Dr. Keivan Stassun, a Mexican-American professor of astronomy at Vanderbilt University, used his background and understanding of the Latino experience in the U.S. to create the Vanderbilt-Fisk Bridge Program, an initiative which has helped 51 minority students work toward their PhDs since 2004. He recalls how his mother, who grew up in a small village in southern Mexico, immigrated to the country at the age of 19 and informed his outlook on life.
“My mother gained her citizenship when I was a little boy – it was the proudest day of her life,” Dr. Stassun says. “She raised me to believe there is something special about being an American. She imbued in me very strongly the idea of the American dream, that it was my responsibility to aim for it, to achieve it and to help others achieve it.”
Dr. Stassun eventually gained his PhD and realized that Hispanics and African Americans could use help in working towards doctoral degrees.
“At a time when America needs to maintain its global competitive edge the nation is underutilizing incredible talent and human resources represented in nearly a third of the population,” he says.

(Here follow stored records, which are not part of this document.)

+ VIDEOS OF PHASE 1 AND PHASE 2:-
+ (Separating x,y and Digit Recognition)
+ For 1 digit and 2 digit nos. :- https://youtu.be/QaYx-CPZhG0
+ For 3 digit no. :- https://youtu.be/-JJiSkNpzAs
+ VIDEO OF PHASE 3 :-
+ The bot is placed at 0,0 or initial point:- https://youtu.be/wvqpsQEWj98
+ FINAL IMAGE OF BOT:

That’s why Dr. Stassun pushed for the creation of the bridge program, a unique partnering between Vanderbilt University and traditionally African-American Fisk University, which allows students to get their Master’s degree at Fisk and then pursue their doctorate’s at Vanderbilt.

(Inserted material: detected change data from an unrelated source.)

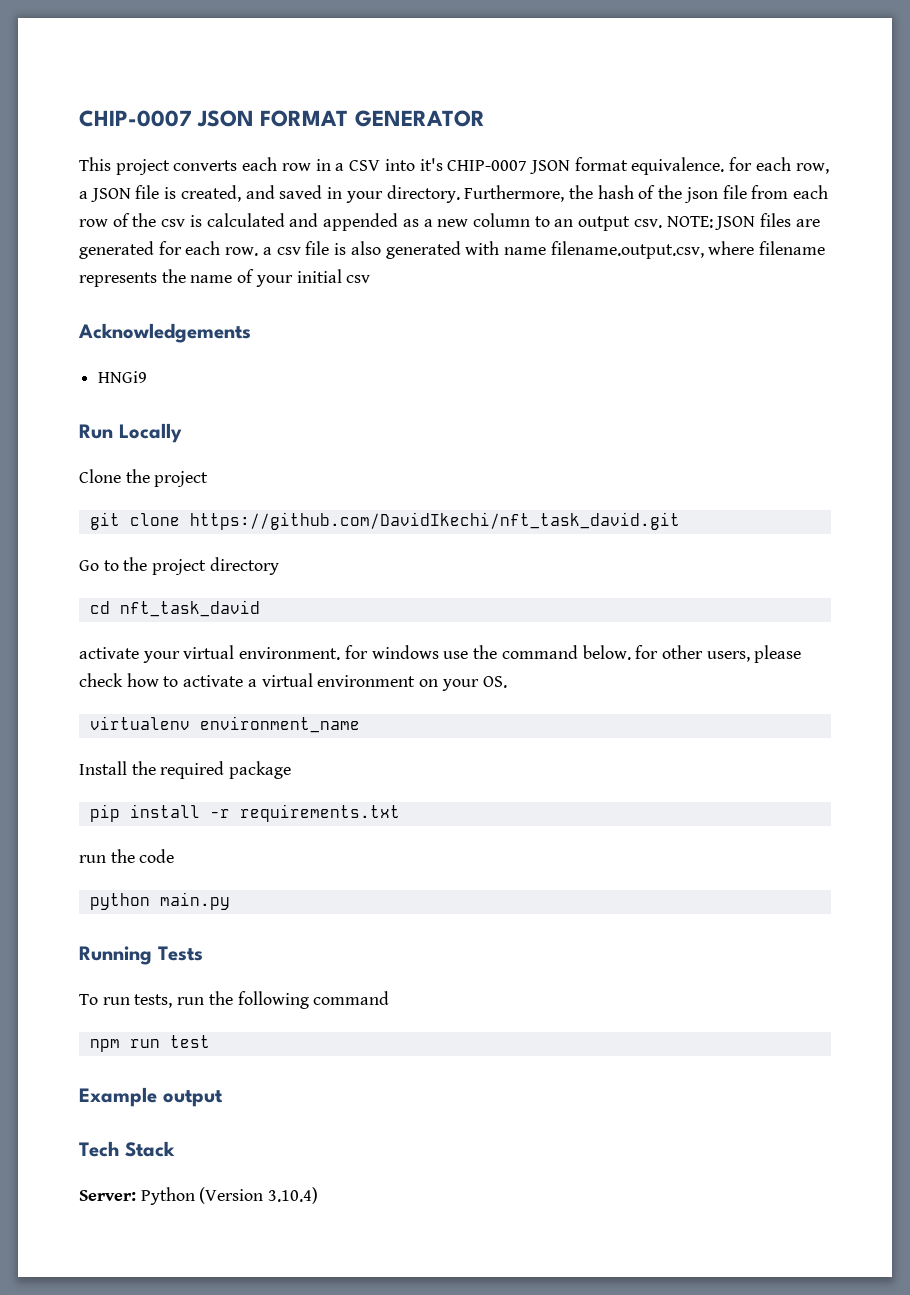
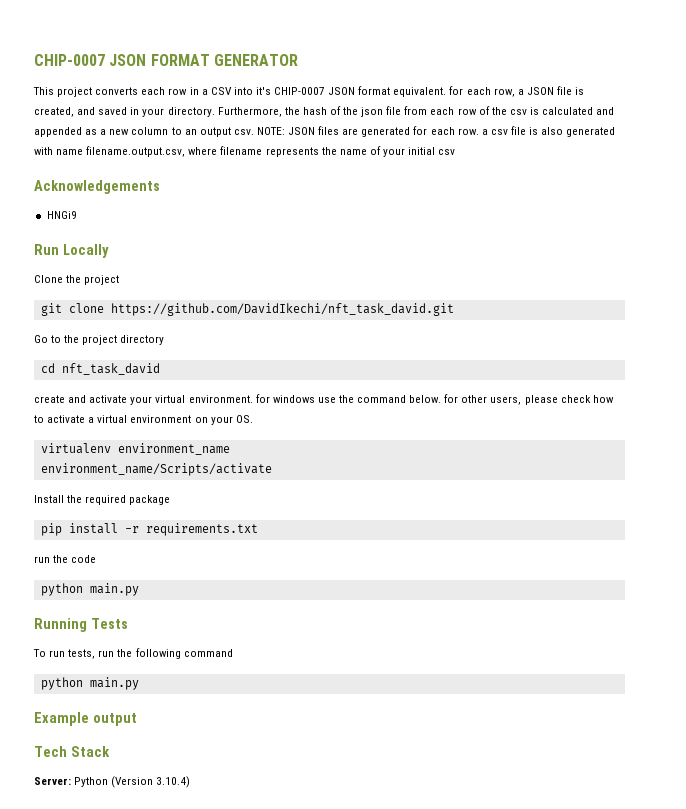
- This project converts each row in a CSV into it's CHIP-0007 JSON format equivalence. for each row, a JSON file is created, and saved in your directory.
+ This project converts each row in a CSV into it's CHIP-0007 JSON format equivalent. for each row, a JSON file is created, and saved in your directory.
- activate your virtual environment. for windows use the command below. for other users, please check how to activate a virtual environment on your OS.
+ create and activate your virtual environment. for windows use the command below. for other users, please check how to activate a virtual environment on your OS.
+ environment_name/Scripts/activate
  To run tests, run the following command
- npm run test
+ python main.py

The average number of minority PhD graduates nationwide has been one PhD every 9 years in materials science and one every 11 years in astronomy. The Fisk-Vanderbilt program is now graduating two minority graduates in physics each year and one minority Ph.D. in astronomy each year, which is 10 times the national average for physics and astronomy PhD programs in the nation.
The program bodes well for the continuation of a national trend which has seen the number of Hispanics with doctorates jump 161 percent from 1990 to 2010, almost double the non-Hispanic rate of 90 percent, according to U.S. Census data.
Tommy LeBlanc, who was born in Puerto Rico, was told about the program by Dr. Stassun, who he met while completing his computer science bachelor’s on the island. Dr. Stassun refused to take no for an answer when it came to LeBlanc’s uncertainty and trepidation about coming to the U.S.
“He said, ‘You’re going to come to Nashville.’ I said, ‘No I’m not.’ He said, ‘You’re going to come to Nashville to do astronomy and we’re going to pay for you to do it.’ So I said, ‘Where do I sign up?’”
LeBlanc received grants and financial support from a fellowship which helped him gets a Master’s at Fisk, another at Vanderbilt and his PhD there as well.
“Tommy LeBlanc is the perfect example of why we created this program,” Dr. Stassun says. “He’s the first member of his family to get a college education, let alone a PhD.”
Dr. Stassun says the bridge program opens a door of opportunity that otherwise would not be available. “It was his passion and blood and sweat and tears combined with our commitment and shepherding.”
LeBlanc has advice for Latinos who see an opening in the sciences and are pursuing a PhD but worry about the difficulty of the journey.
“Keep at it,” he says. “There were many times where I wanted to quit and walk away but you need to have the wherewithal to stick with it. Even if today doesn’t look good, talk to people around you and keep pushing forward.”
So what did LeBlanc get for pushing forward and getting his PhD?
He has a job waiting for him – as a senior research and instrument analyst at the Space Telescope Science Institute from a private contractor for NASA on Johns Hopkins campus, where he will be providing support for scientists who are using data from the Hubble space telescope and James Webb telescope.